Preheat your oven to 350 degrees F (175 degrees C). This is the first step to ensure your casserole cooks evenly and thoroughly.
Spray a 9x13 inch baking dish with nonstick cooking spray and set it aside. This will prevent the casserole from sticking and ensure easy cleanup later.
In a large skillet, heat olive oil over high heat. Once hot, add the diced yellow onion and cook until it becomes tender, about 3 minutes. You'll notice the onion turning translucent, which indicates it's time to add the next ingredients.
Stir in the asparagus, broccoli florets, fresh spinach, and garlic. Cook for an additional 4 minutes, or until the vegetables are tender and the spinach is wilted. Keep stirring to ensure everything cooks evenly.
Next, stir in the chopped artichoke hearts, fresh basil, and half of the green onions. Season with salt and black pepper to taste. The mixture should be fragrant and colorful, with all the veggies well incorporated.

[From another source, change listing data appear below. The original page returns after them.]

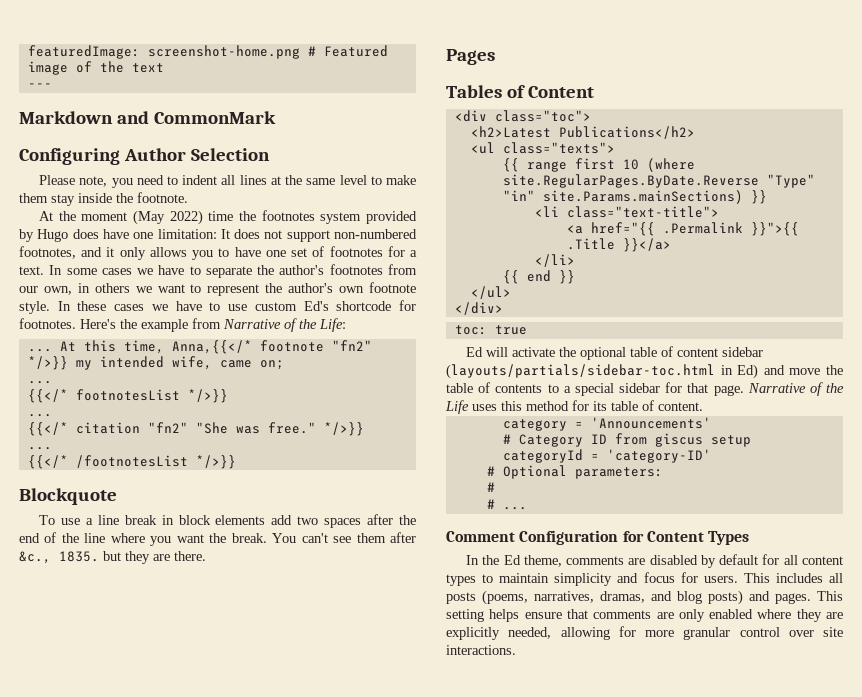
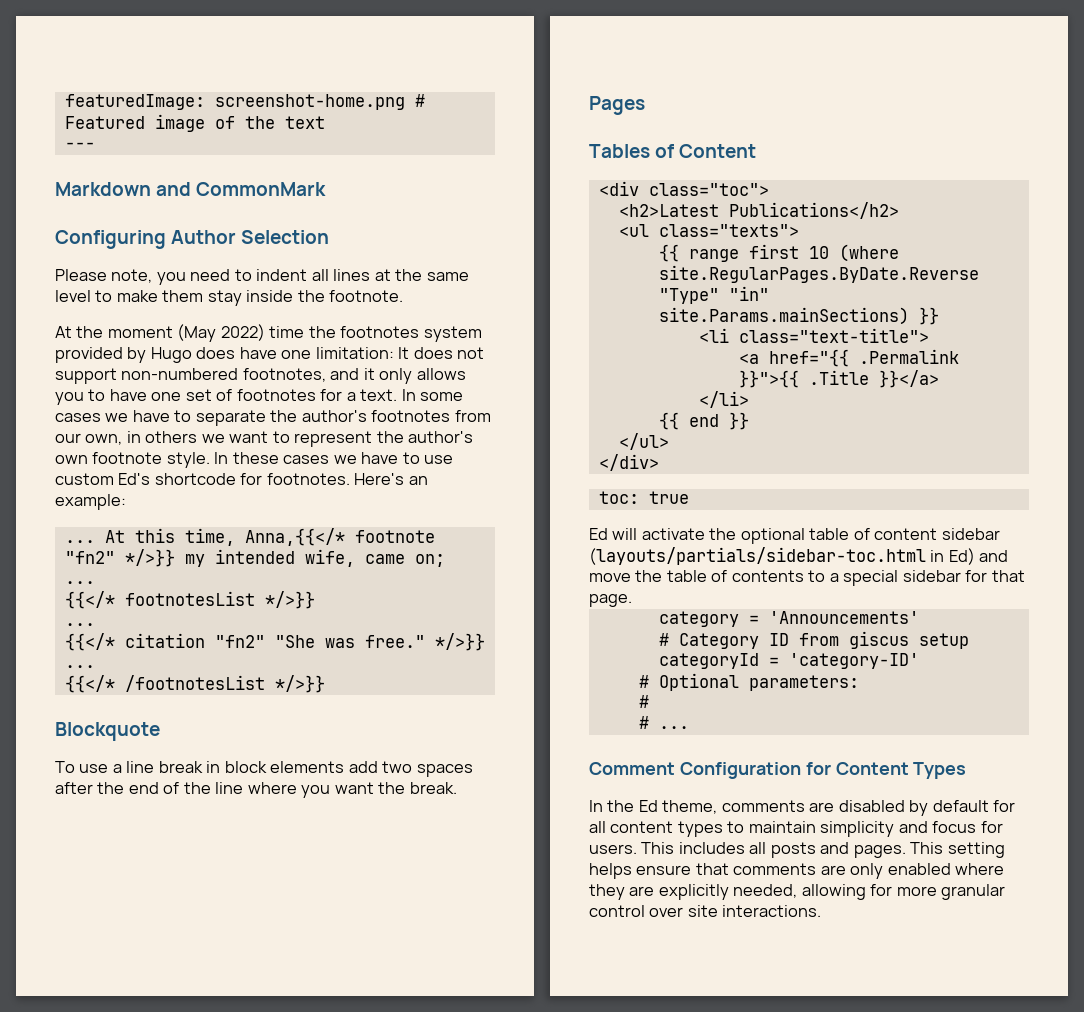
- Here's the example from Narrative of the Life:
+ Here's an example:
- You can't see them after &c., 1835. but they are there.
- Narrative of the Life uses this method for its table of content.
- This includes all posts (poems, narratives, dramas, and blog posts) and pages.
+ This includes all posts and pages.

Pour the vegetable mixture into the prepared baking pan and spread it out evenly. This helps ensure every bite is full of those delicious, sautéed vegetables.
In a medium bowl, combine the eggs and Almond Milk. Whisk well until everything is blended together. Season with salt and black pepper again, if desired.
Pour the egg mixture evenly over the veggies and cheese in the baking dish. Make sure it covers all the vegetables well for a cohesive bake.
Top with the remaining green onions and crumbled feta cheese. This will add a nice salty tang and enhance the flavor profile.
Bake for 30 to 35 minutes, or until the eggs are set and slightly golden around the edges. You can test doneness by inserting a knife into the center; it should come out clean. When ready, remove it from the oven and let it cool for 10 minutes before cutting into squares and serving warm.